Au cours des années 1970, une vigoureuse
offensive contre le «totalitarisme de gauche»
ébranla la vie politique française. Dans leurs livres,
leurs articles et à la télévision, les intellectuels «anti-totalitaires»
dénonçaient, sur un ton dramatique, une
filiation entre les conceptions marxistes et révolutionnaires
et le totalitarisme. Issus eux-mêmes de la
gauche et ne craignant qu'une faible opposition de ce
côté-là, ces intellectuels ont réussi à marginaliser la
pensée marxiste et à saper la légitimité de la tradition
révolutionnaire, ouvrant ainsi la voie aux solutions
politiques modérées, libérales et postmodernes qui
allaient dominer les décennies suivantes. Capitale de
la gauche européenne après 1945, Paris devenait la
«capitale de la réaction européenne».
Cette histoire de la notion de «totalitarisme»
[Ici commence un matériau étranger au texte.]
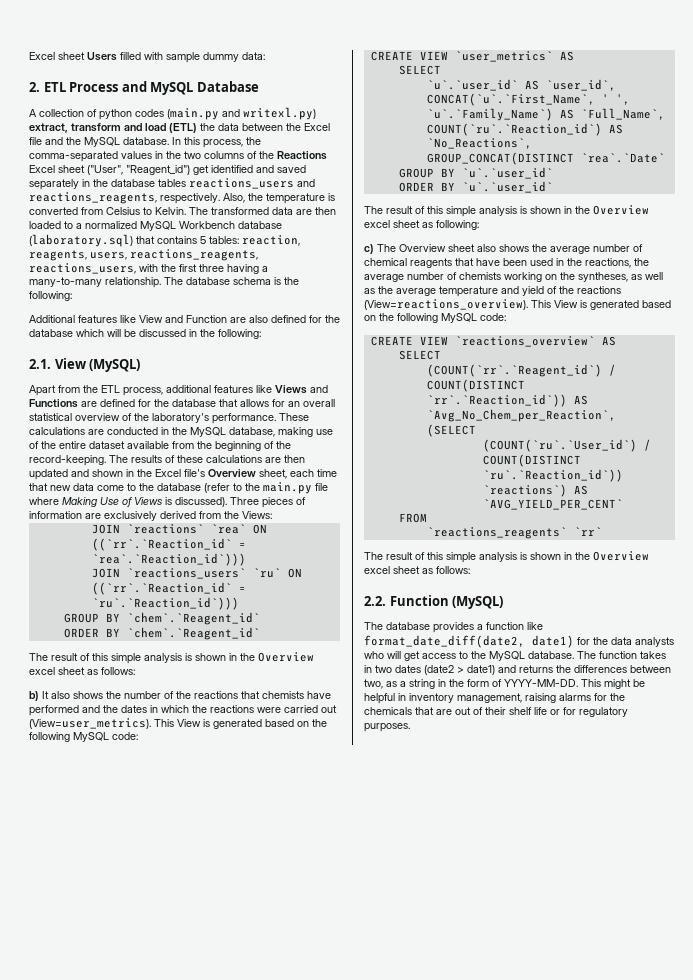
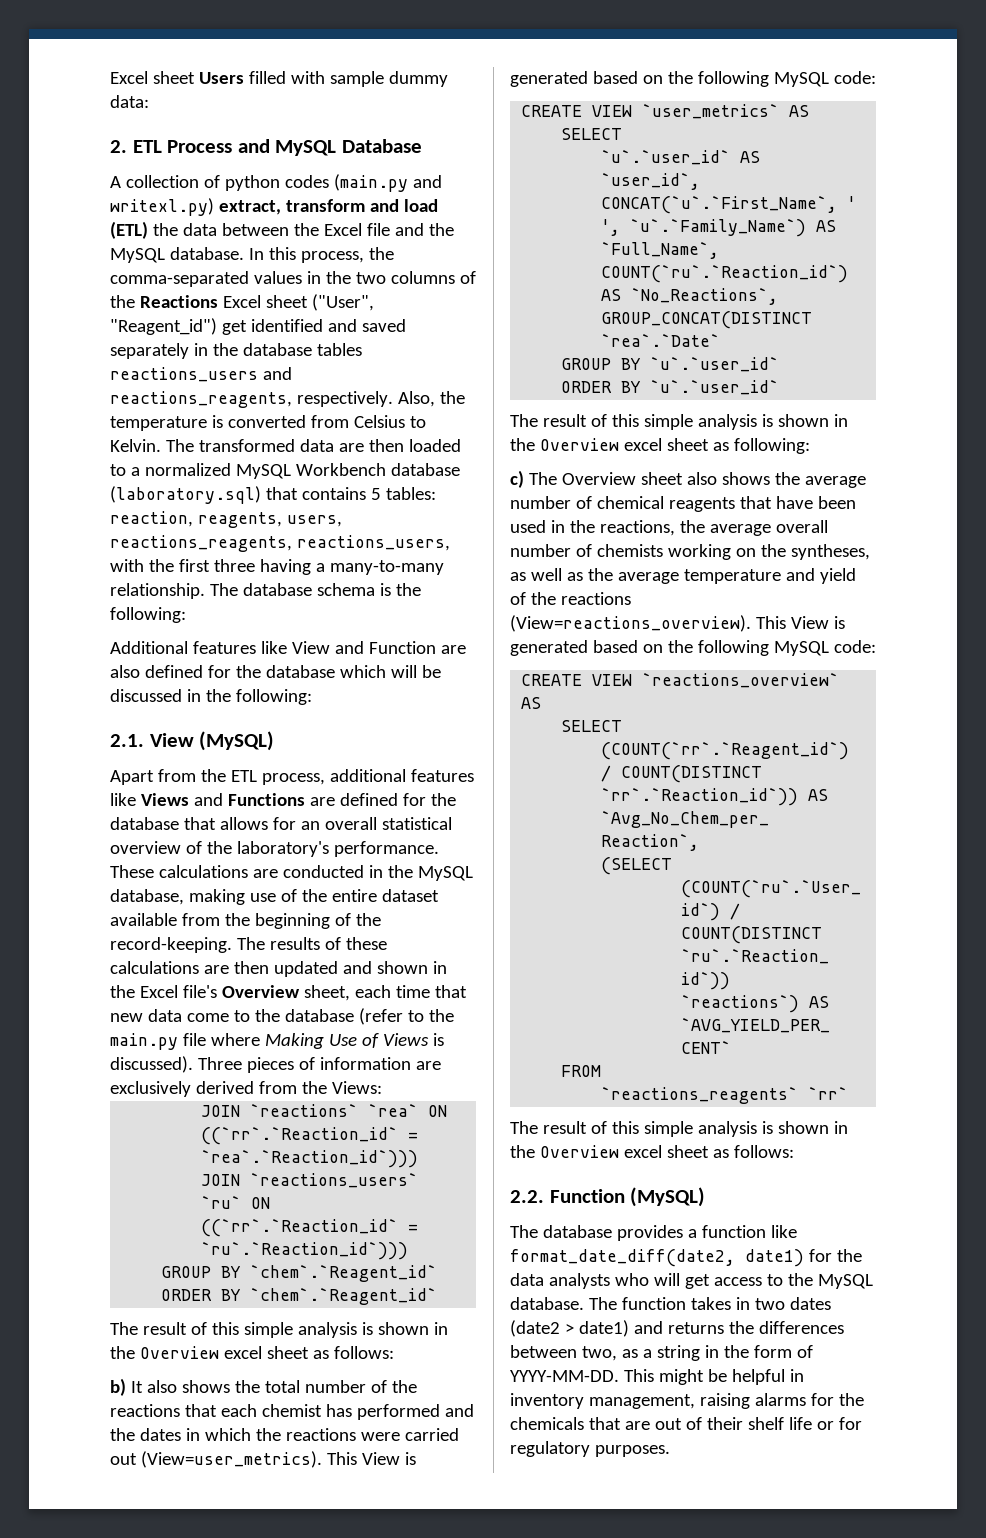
- b) It also shows the number of the reactions that chemists have performed and the dates in which the reactions were carried out (View=user_metrics).
+ b) It also shows the total number of the reactions that each chemist has performed and the dates in which the reactions were carried out (View=user_metrics).
- c) The Overview sheet also shows the average number of chemical reagents that have been used in the reactions, the average number of chemists working on the syntheses, as well as the average temperature and yield of the reactions (View=reactions_overview).
+ c) The Overview sheet also shows the average number of chemical reagents that have been used in the reactions, the average overall number of chemists working on the syntheses, as well as the average temperature and yield of the reactions (View=reactions_overview).

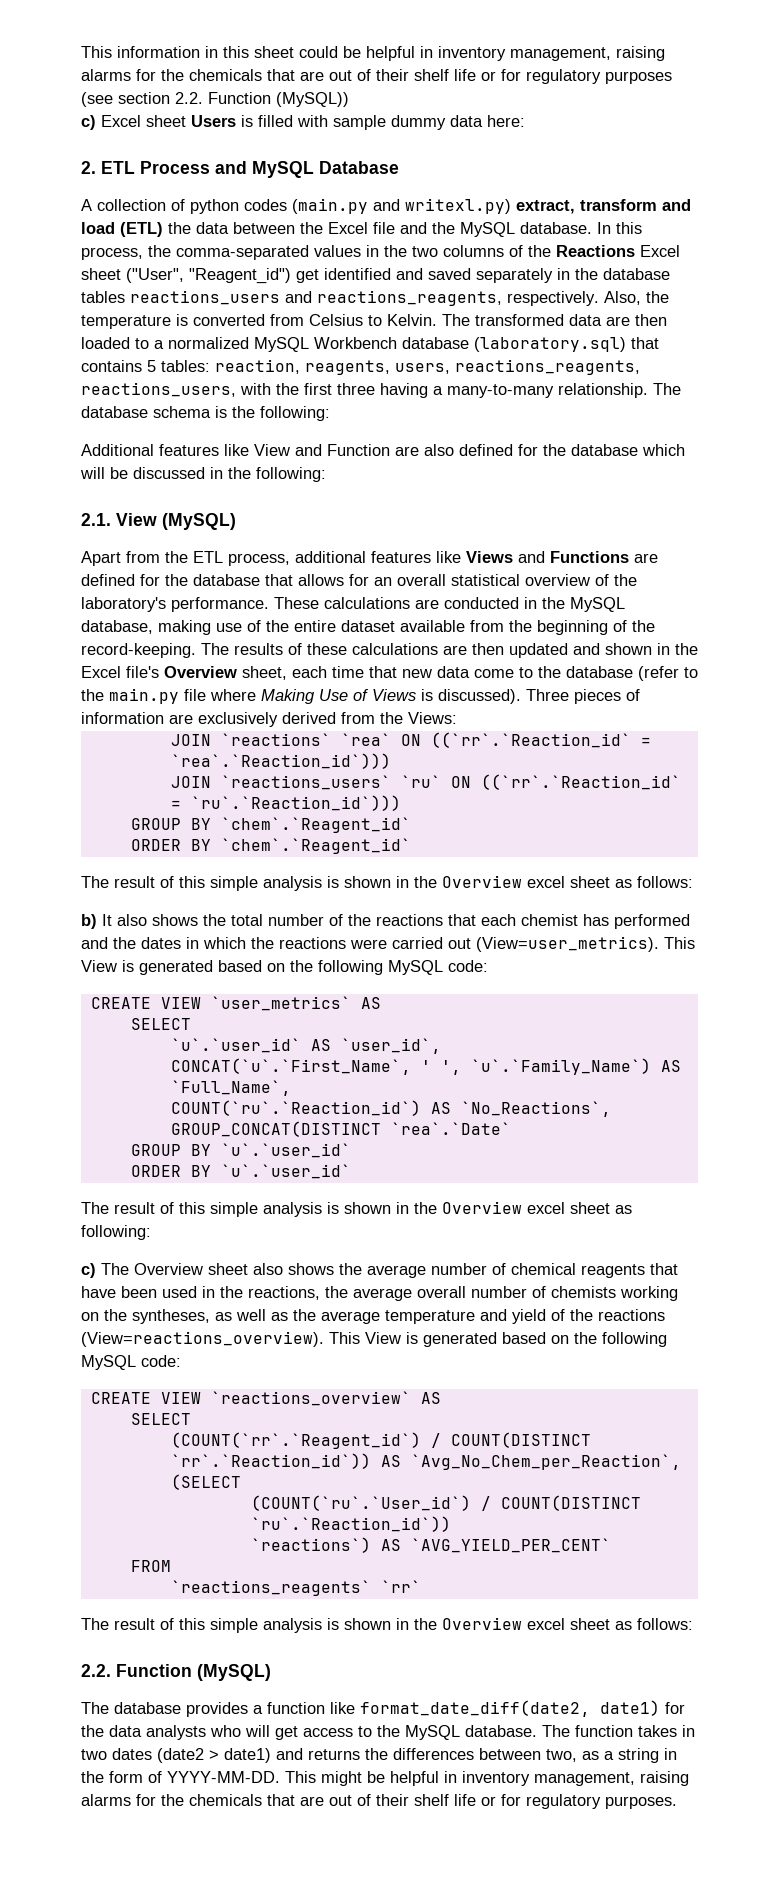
- Excel sheet Users filled with sample dummy data:
+ This information in this sheet could be helpful in inventory management, raising alarms for the chemicals that are out of their shelf life or for regulatory purposes (see section 2.2. Function (MySQL))
+ c) Excel sheet Users is filled with sample dummy data here:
depuis la Seconde Guerre mondiale retrace notamment
les étapes de son instrumentalisation pour marginaliser
le PCF et peser sur les orientations de l'Union de
la gauche. Faisant un sort définitif à la légende de la
«prise de conscience» qu'aurait provoquée L'Archipel
du Goulag d'Alexandre Soljenitsyne en 1974, il révèle
la continuité des stratégies permettant la conversion
d'intellectuels radicaux en compagnons de route d'un
PS sur le chemin du pouvoir. Cet «antitotalitarisme»
doit donc bien moins à la découverte d'une tradition
libérale à l'anglo-saxonne qu'à la droitisation de la
gauche intellectuelle et politique française.